Code
The code for most papers is available on Github.
Self-supervised learning with rotation-invariant kernels
Code: available here.
If you use this toolbox, please cite the following paper: “Self-supervised learning with rotation-invariant kernels”, L. Zheng, G. Puy, E. Riccietti, P. Pérez, R. Gribonval, International Conference on Learning Representations (ICLR), 2023.

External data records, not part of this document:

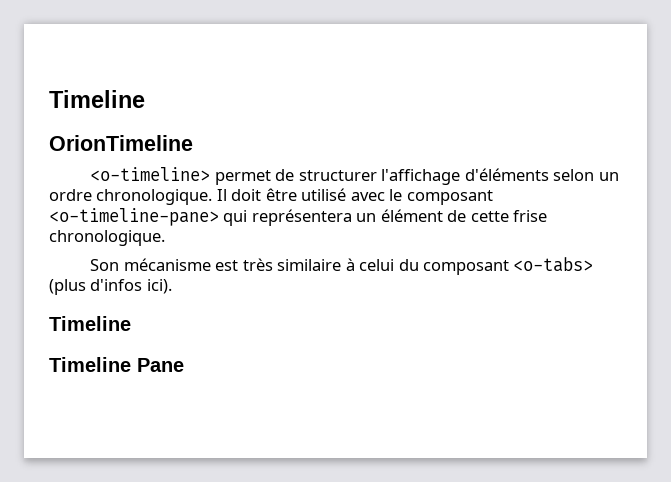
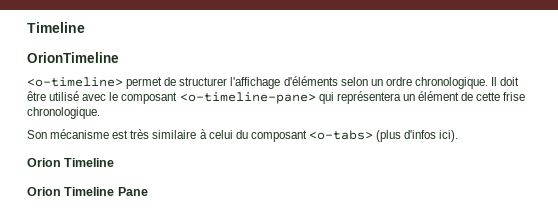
  Son mécanisme est très similaire à celui du composant <o-tabs> (plus d'infos ici).
- Timeline
- Timeline Pane
+ Orion Timeline
+ Orion Timeline Pane

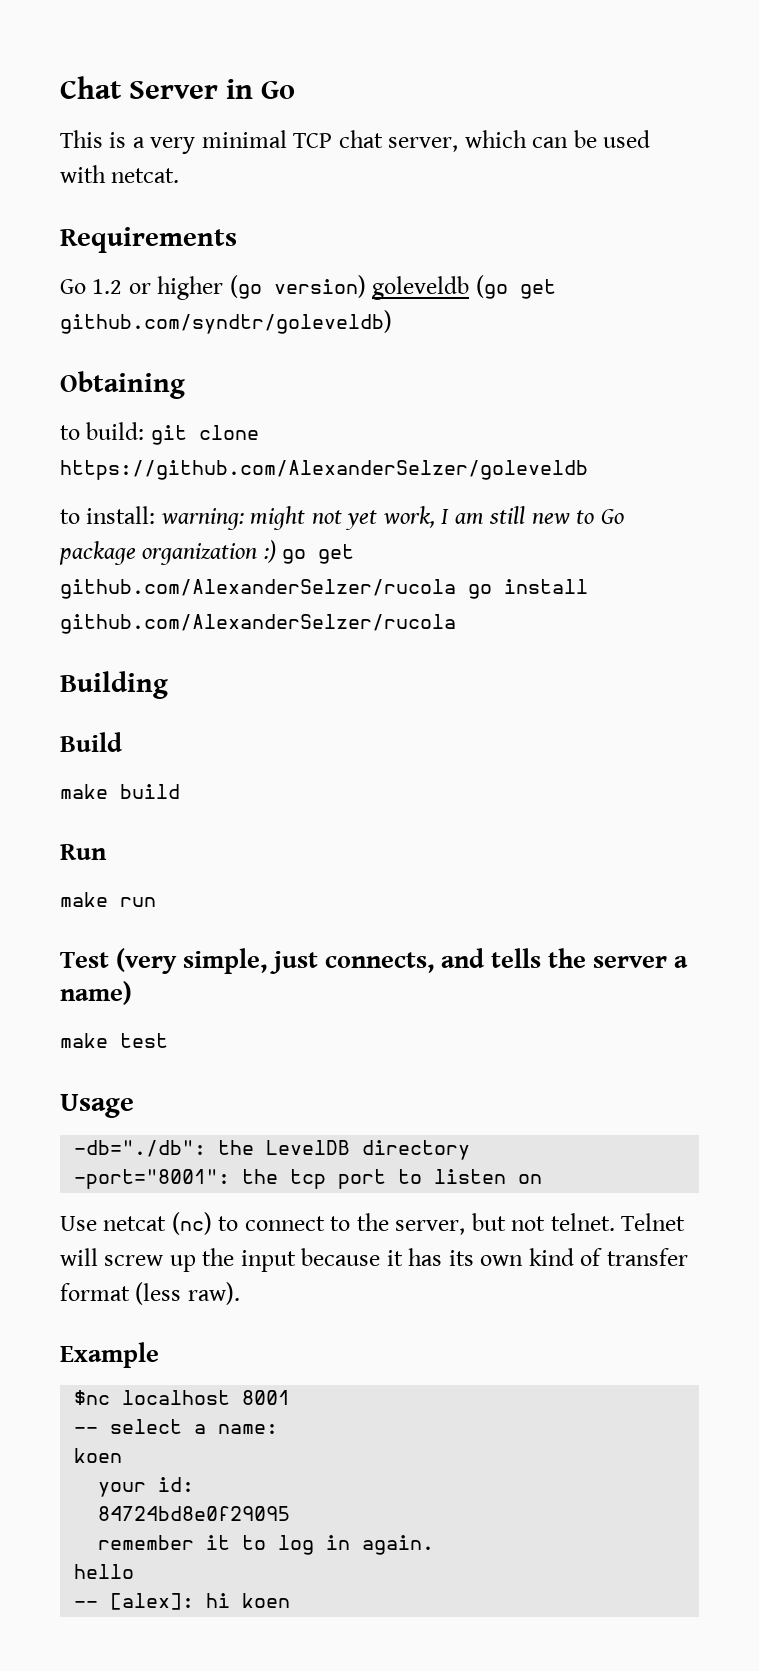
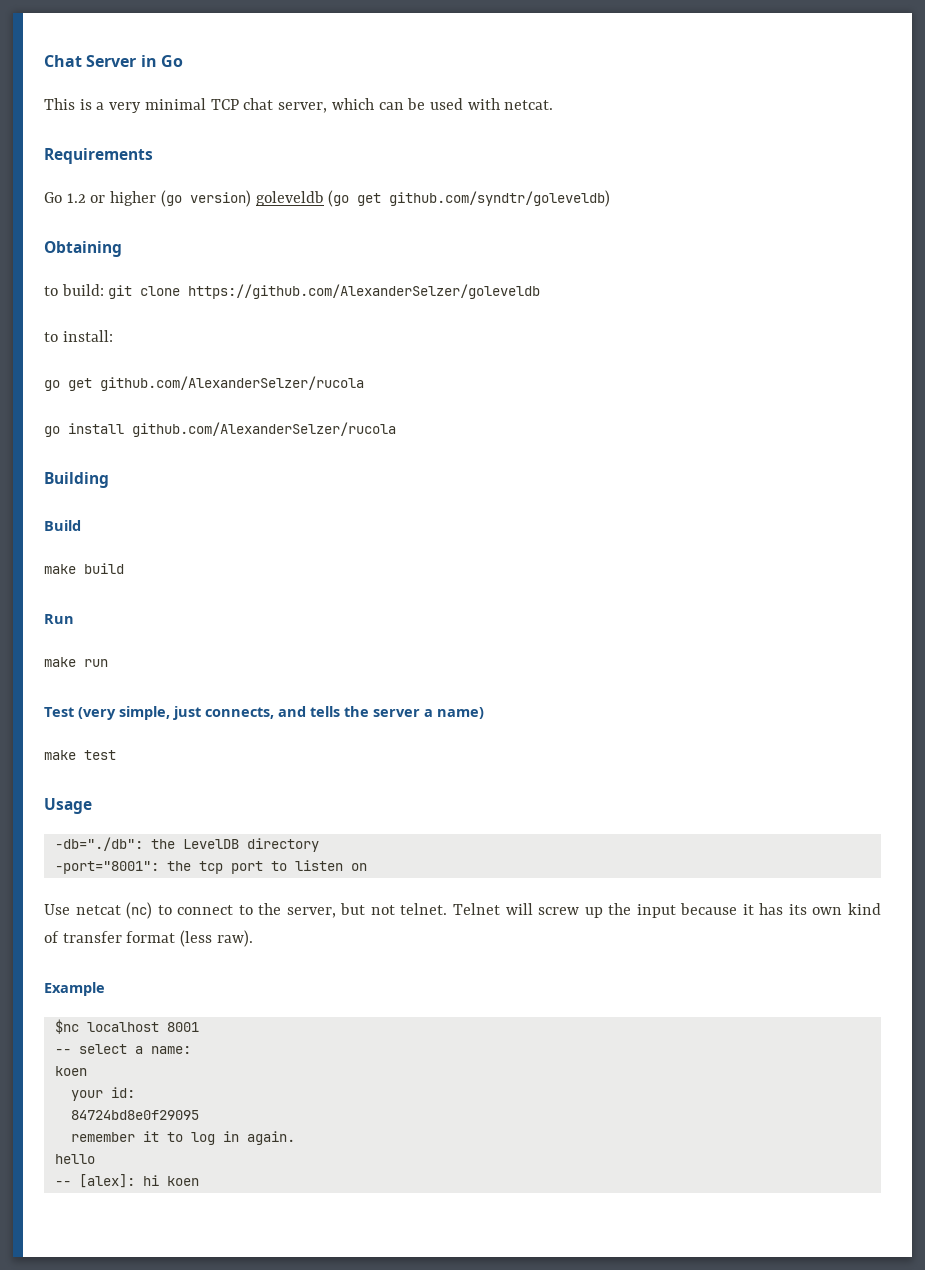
- to install: warning: might not yet work, I am still new to Go package organization :) go get github.com/AlexanderSelzer/rucola go install github.com/AlexanderSelzer/rucola
+ to install:
+ go get github.com/AlexanderSelzer/rucola
+ go install github.com/AlexanderSelzer/rucola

Abstract: We introduce a regularization loss based on kernel mean embeddings with rotation-invariant kernels on the hypersphere (also known as dot-product kernels) for self-supervised learning of image representations. Besides being fully competitive with the state of the art, our method significantly reduces time and memory complexity for self-supervised training, making it implementable for very large embedding dimensions on existing devices and more easily adjustable than previous methods to settings with limited resources. Our work follows the major paradigm where the model learns to be invariant to some predefined image transformations (cropping, blurring, color jittering, etc.), while avoiding a degenerate solution by regularizing the embedding distribution. Our particular contribution is to propose a loss family promoting the embedding distribution to be close to the uniform distribution on the hypersphere, with respect to the maximum mean discrepancy pseudometric. We demonstrate that this family encompasses several regularizers of former methods, including uniformity-based and information-maximization methods, which are variants of our flexible regularization loss with different kernels. Beyond its practical consequences for state-of-the-art self-supervised learning with limited resources, the proposed generic regularization approach opens perspectives to leverage more widely the literature on kernel methods in order to improve self-supervised learning methods.
Butterfly sparse matrix factorization
Efficient identification of butterfly sparse matrix factorization.
Code: available here.
If you use this toolbox, please cite the following paper: “Efficient Identification of Butterfly Sparse Matrix Factorizations”, L. Zheng, E. Riccietti, R. Gribonval, SIAM Journal on Mathematics of Data Science, 5(1), 22-49., 2023.
Abstract: Fast transforms correspond to factorizations of the form $Z=X^{(1)} … X^{(J)}$, where each factor $X^{(\ell)}$ is sparse and possibly structured. This paper investigates essential uniqueness of such factorizations, i.e., uniqueness up to unavoidable scaling ambiguities. Our main contribution is to prove that any N×N matrix having the so-called butterfly structure admits an essentially unique factorization into J butterfly factors (where $N=2^J$), and that the factors can be recovered by a hierarchical factorization method, which consists in recursively factorizing the considered matrix into two factors. This hierarchical identifiability property relies on a simple identifiability condition in the two-layer and fixed-support setting. This approach contrasts with existing ones that fit the product of butterfly factors to a given matrix via gradient descent. The proposed method can be applied in particular to retrieve the factorization of the Hadamard or the discrete Fourier transform matrices of size $N=2^J$. Computing such factorizations costs $O(N^2)$, which is of the order of dense matrix-vector multiplication, while the obtained factorizations enable fast $O(N \log N)$ matrix-vector multiplications and have the potential to be applied to compress deep neural networks.
Fast learning of fast transforms, with guarantees.
Code: available here.
If you use this toolbox, please cite the following paper: “Fast learning of fast transforms, with guarantees”, Q. T. Le, L. Zheng, E. Riccietti, R. Gribonval, IEEE International Conference on Acoustics, Speech and Signal Processing (ICASSP), 2022.
Abstract: Approximating a matrix by a product of few sparse factors whose supports possess the butterfly structure, which is common to many fast transforms, is key to learn fast transforms and speed up algorithms for inverse problems. We introduce a hierarchical approach that recursively factorizes the considered matrix into two factors. Using recent advances on the well-posedness and tractability of the two-factor fixed- support sparse matrix factorization problem, the proposed algorithm is endowed with exact recovery guarantees. Experiments show that speed and accuracy of the factorization can be jointly improved by several orders of magnitude, compared to gradient-based optimization methods.